The Birth of the Modern Christmas TreeIt is believed that the Protestant reformer, Martin Luther, first added lighted candles to a tree in the 16th century. Legend has it that while walking home one Winter evening, composing a sermon, he was awed by the brilliance of stars twinkling amidst evergreens. Once home, he recreated the look by adding candles to a tree and the Christmas tree was born.
The Origin of the Christmas Tree Tradition in America
The most widely accepted version of history tells us that the Christmas tree tradition as we know it today is the result of German immigrants bringing the tradition from Germany to America in the 1800’s. Germany is credited with starting the Christmas tree tradition, during the 16th century when devout Christians began decorating trees in their homes. Some built Christmas pyramids of wood and decorated them with evergreens and candles if wood was scarce.
Trivia Question: Where was the first Christmas tree in America?
Answer: The first recorded tree in America was in Pennsylvania in 1830, however it is likely they were a tradition in German-American homes much earlier.
Fun Christmas Tree Trivia
Selling Christmas trees commercially in America started in 1850.
In 1979, the National Christmas Tree had no lights except for one on the very top for the hostages being held in Iran.
The tallest living Christmas tree is believed to be the 122-foot, 91-year-old Douglas fir in the town of Woodinville, Washington.
The Rockefeller Center Christmas tree tradition began in 1933.
Franklin Pierce, the 14th president of the United States, brought the Christmas tree tradition to the White House.
In 1923, President Calvin Coolidge started the National Christmas Tree Lighting Ceremony now held every year on the White House lawn.
Christmas trees generally take six to eight years to mature.
Christmas trees are grown in all 50 states, including Hawaii and Alaska.
98 percent of all Christmas trees are grown on farms.
More than 1,000,000 acres of land has been planted with Christmas trees.
7 million Christmas trees are planted each year.
North Carolina Christmas Tree industry
From the White House to your living room the North Carolina Christmas tree industry is one of the largest providers of Christmas trees in the nation.

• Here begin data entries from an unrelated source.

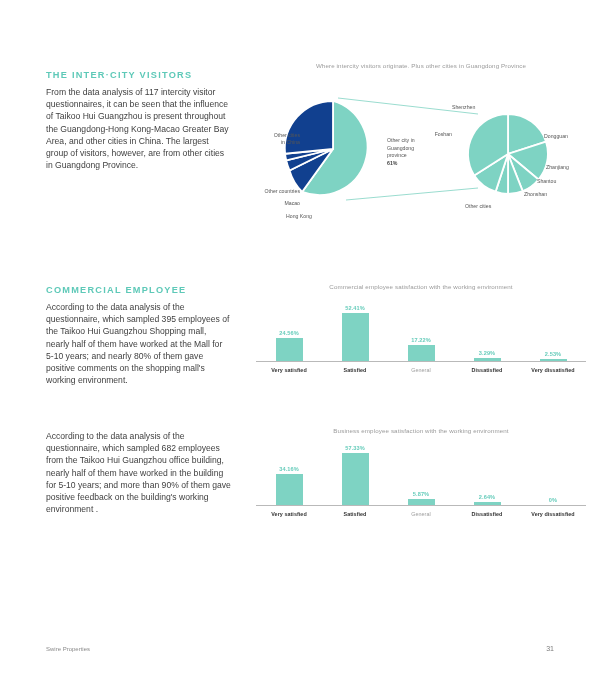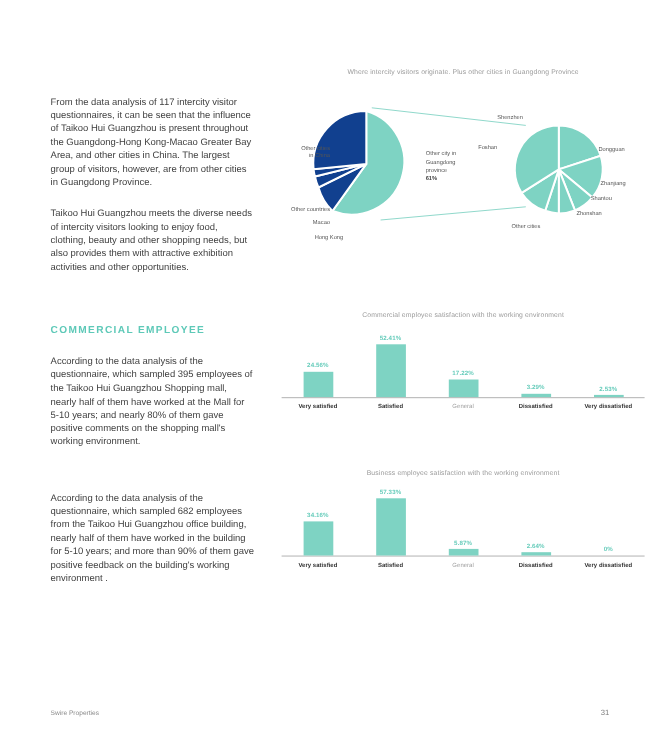--- a/index.html
+++ b/index.html
@@ -141,6 +141,7 @@
 <div class="page">
 
   <div class="text-col" style="top:70px;">
+    <div class="section-heading">THE INTER·CITY VISITORS</div>
     <p class="body-para">From the data analysis of 117 intercity visitor questionnaires, it can be seen that the influence of Taikoo Hui Guangzhou is present throughout the Guangdong-Hong Kong-Macao Greater Bay Area, and other cities in China. The largest group of visitors, however, are from other cities in Guangdong Province.</p>
     <p class="body-para">Taikoo Hui Guangzhou meets the diverse needs of intercity visitors looking to enjoy food, clothing, beauty and other shopping needs, but also provides them with attractive exhibition activities and other opportunities.</p>
   </div>

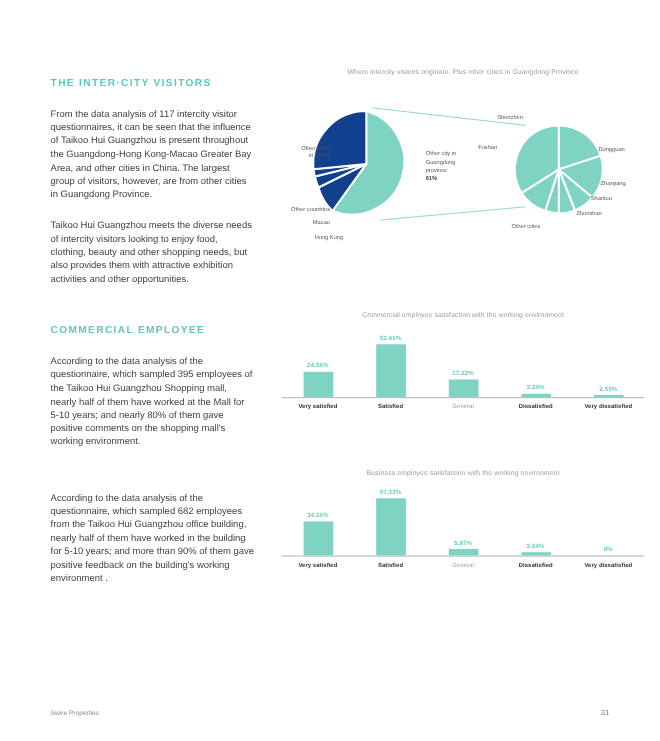--- a/index.html
+++ b/index.html
@@ -40,7 +40,7 @@
     font-size: 8.6px;
     line-height: 1.42;
     color: #3f3f3f;
-    margin: 16px 0 9px 0;
+    margin: 0 0 9px 0;
   }
   .body-para:last-child { margin-bottom: 0; }
 

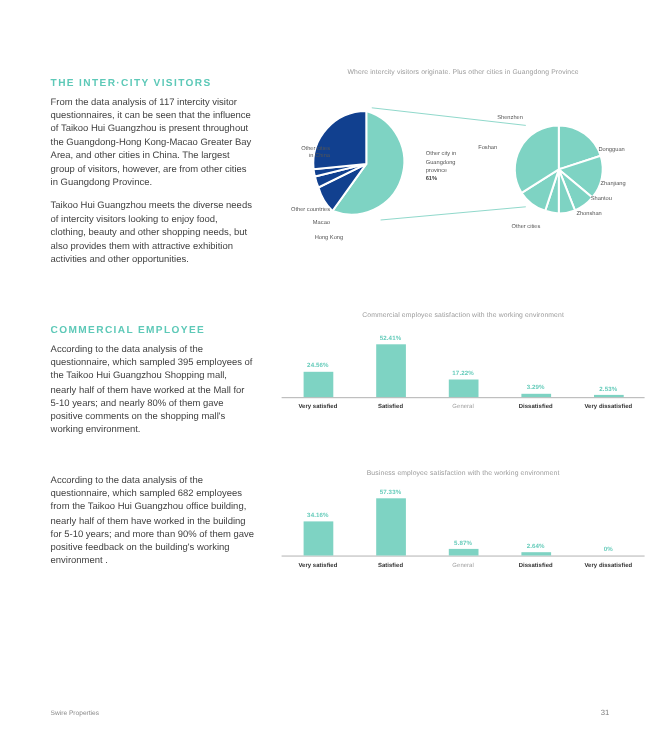--- a/index.html
+++ b/index.html
@@ -143,7 +143,6 @@
   <div class="text-col" style="top:70px;">
     <div class="section-heading">THE INTER·CITY VISITORS</div>
     <p class="body-para">From the data analysis of 117 intercity visitor questionnaires, it can be seen that the influence of Taikoo Hui Guangzhou is present throughout the Guangdong-Hong Kong-Macao Greater Bay Area, and other cities in China. The largest group of visitors, however, are from other cities in Guangdong Province.</p>
-    <p class="body-para">Taikoo Hui Guangzhou meets the diverse needs of intercity visitors looking to enjoy food, clothing, beauty and other shopping needs, but also provides them with attractive exhibition activities and other opportunities.</p>
   </div>
 
   <div class="chart-col" style="top:62px;">

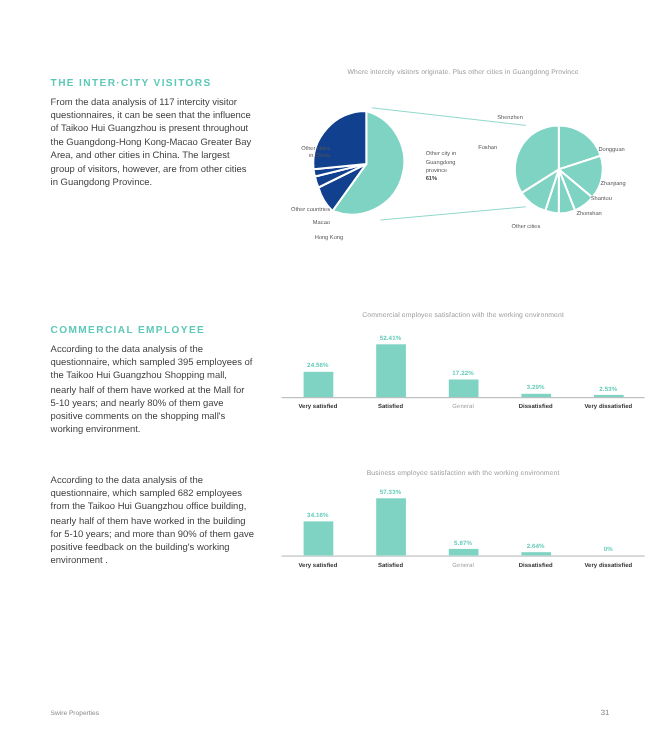--- a/index.html
+++ b/index.html
@@ -221,7 +221,7 @@
     </div>
   </div>
 
-  <div class="text-col" style="top:295px;">
+  <div class="text-col" style="top:285px;">
     <div class="section-heading">COMMERCIAL EMPLOYEE</div>
     <p class="body-para">According to the data analysis of the questionnaire, which sampled 395 employees of the Taikoo Hui Guangzhou Shopping mall, nearly half of them have worked at the Mall for 5-10 years; and nearly 80% of them gave positive comments on the shopping mall's working environment.</p>
   </div>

The mountains around Asheville in the heart of North Carolina provide the perfect environment for tree growers. Did you know the North Carolina Frasier Fir has been chosen as the official White House Christmas Tree more than any other tree.
North Carolina is the second largest harvester of Christmas trees in the nation. 94% of the tress harvested are Frasier Fir, which is one of the most sought after types of Christmas Trees. The reason people like the Frasier Fir is it has a wonderful aroma and soft needles, strong branches, and its needles tend to stay on the tree far longer than most trees.

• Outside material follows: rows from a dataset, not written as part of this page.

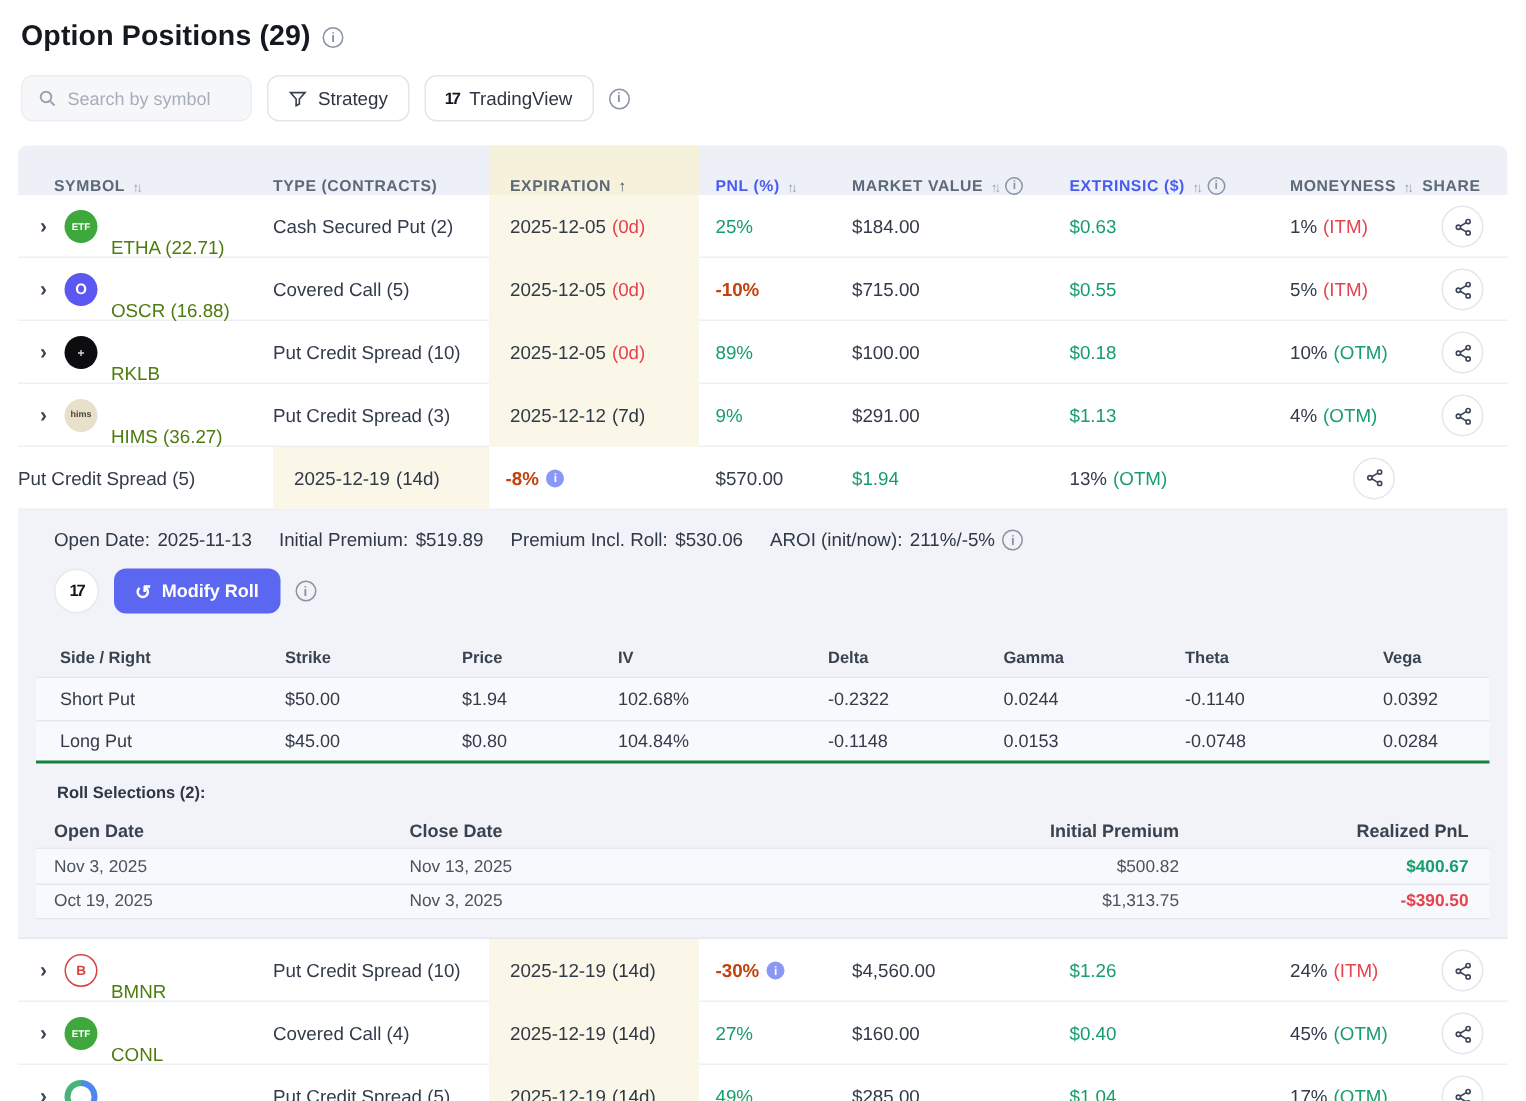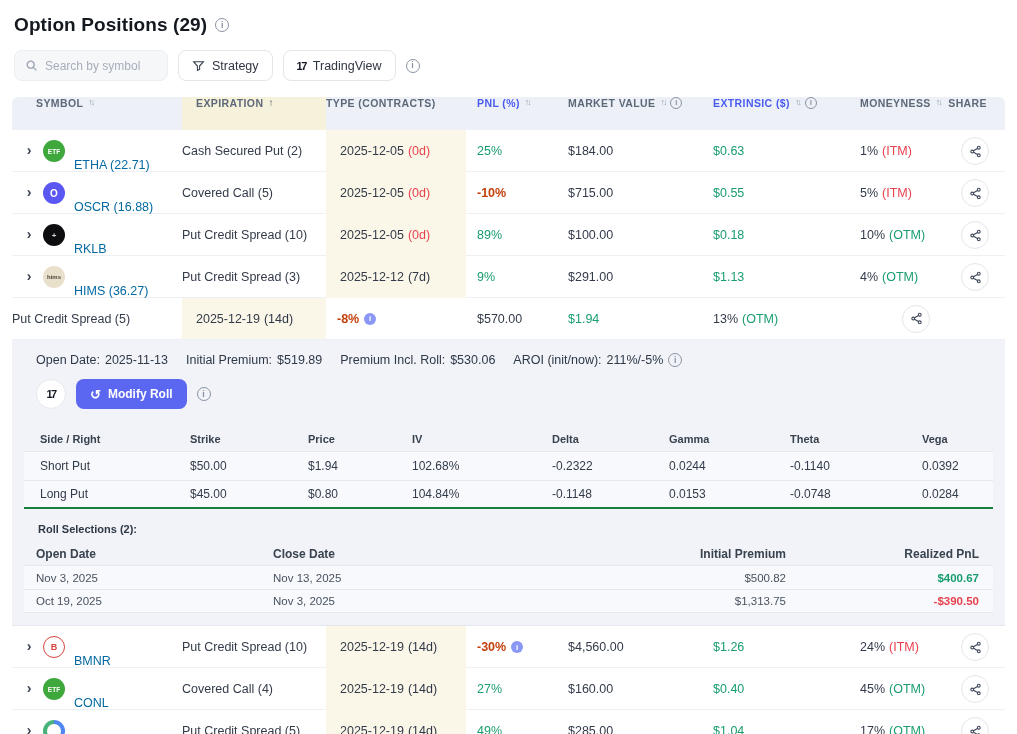--- a/index.html
+++ b/index.html
@@ -31,7 +31,7 @@
     grid-template-columns:170px 144px 140px 91px 145px 147px 97px 59px; align-items:center; }
   .thead { height:33px; background:#edf1f7; border-radius:6px 6px 0 0; }
   .hcell { font-size:10.5px; font-weight:700; letter-spacing:.4px; color:#5d6879;
-    display:flex; align-items:flex-start; gap:5px; height:100%; }
+    display:flex; align-items:flex-end; gap:5px; height:100%; }
   .hcell.blue { color:#4a5cf0; }
   .sort-ic { font-size:9px; color:#97a0b0; letter-spacing:-2px; font-weight:400; }
   .sort-up { font-size:10px; color:#46505f; font-weight:400; }

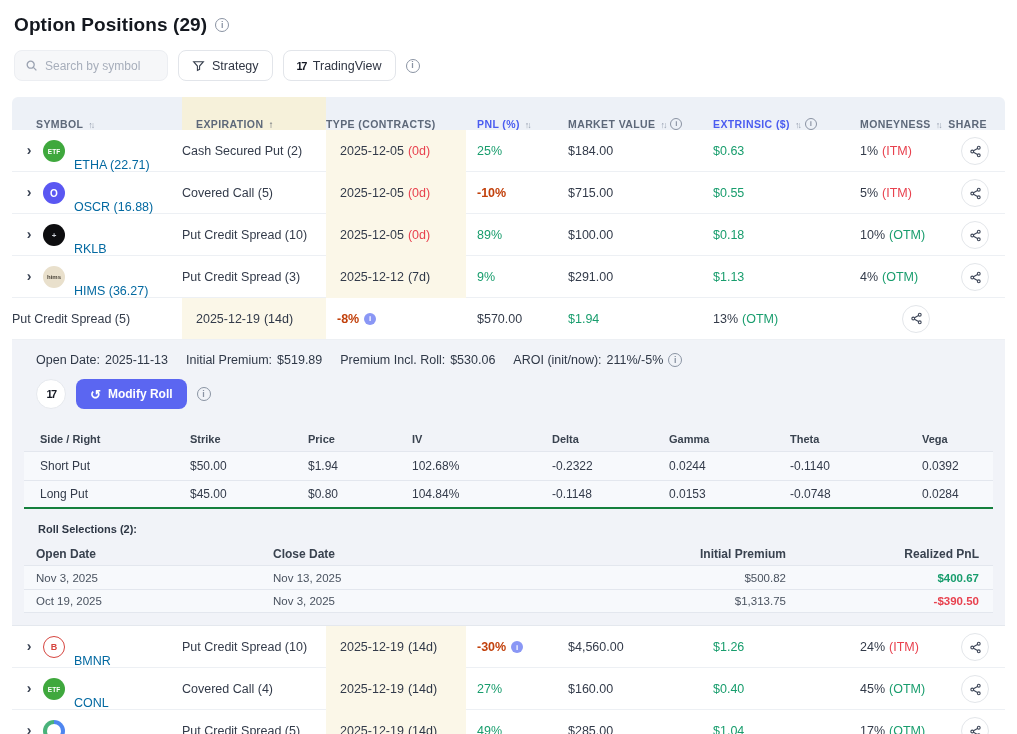--- a/index.html
+++ b/index.html
@@ -136,12 +136,12 @@
         <span>SYMBOL</span>
         <span class="sort-ic">↑↓</span>
       </div>
+    <div class="hcell h-type">
+        <span>TYPE (CONTRACTS)</span>
+      </div>
     <div class="hcell h-exp">
         <span>EXPIRATION</span>
         <span class="sort-up">↑</span>
-      </div>
-    <div class="hcell h-type">
-        <span>TYPE (CONTRACTS)</span>
       </div>
     <div class="hcell h-pnl blue">
         <span>PNL (%)</span>

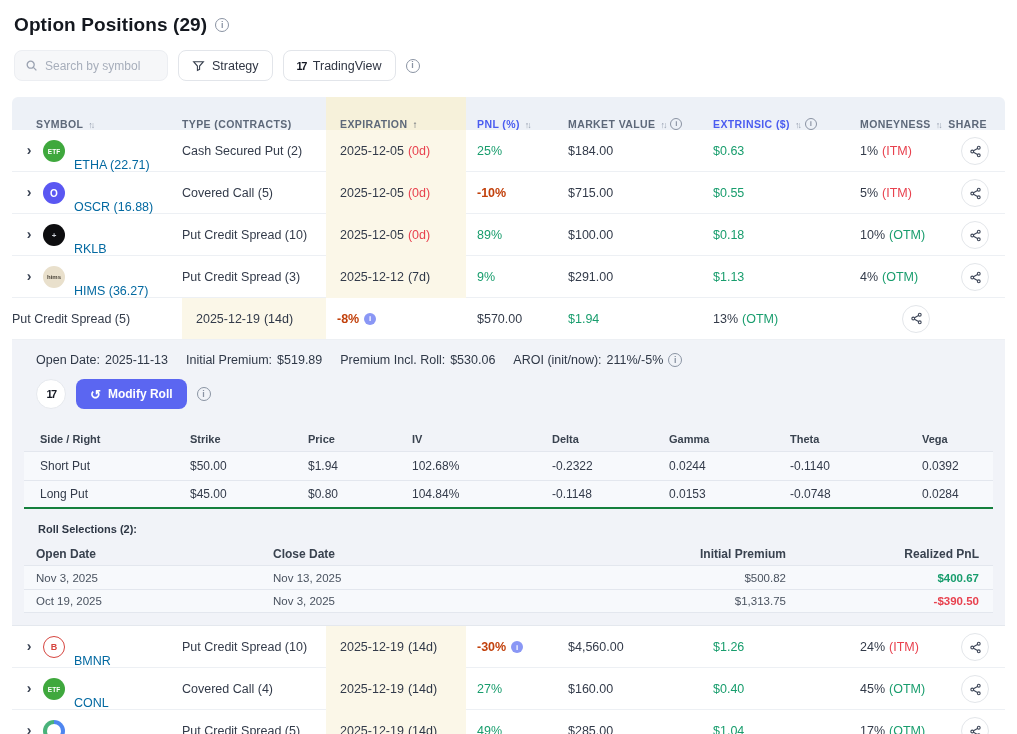--- a/index.html
+++ b/index.html
@@ -51,7 +51,7 @@
     justify-content:center; font-weight:700; font-size:7px; flex:0 0 auto; letter-spacing:0; }
   .sym-icon.ring { background:conic-gradient(#4f86f0 0 55%, #49b27a 55% 100%); }
   .ring-inner { width:14px; height:14px; background:#fff; border-radius:50%; }
-  .sym-txt { color:#0369a1;margin-top:28px; }
+  .sym-txt { color:#4d7c0f;margin-top:28px; }
   .c-type { padding-left:0; }
   .c-exp { background:#fbf7e8; padding-left:14px; gap:4px; }
   .dte.red { color:#e8414e; } .dte.dark { color:#2e3747; }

Tips to keep your tree fresh
Tips for keeping your tree freshFor many of us the Christmas tree is the centerpiece of our Christmas decorations and nothing is worse then a dry needle shedding tree. However, there are a few things you can do to help keep your tree looking and smelling fresh.
Keep it well watered-Water is the key to keeping your tree fresh and vibrant. If a tree runs out of water, it won’t take long for it to begin to die.
Cut the trunk-Always make a nice clean cut on the base of the tree. This makes sure the tress is able to absorb water easily.
Avoid heat sources- Heat dries trees out quickly. Make sure not to place your tree over a floor vent or directly under a ceiling heat duct. If you have to place a tree near a vent make sure to close the vents.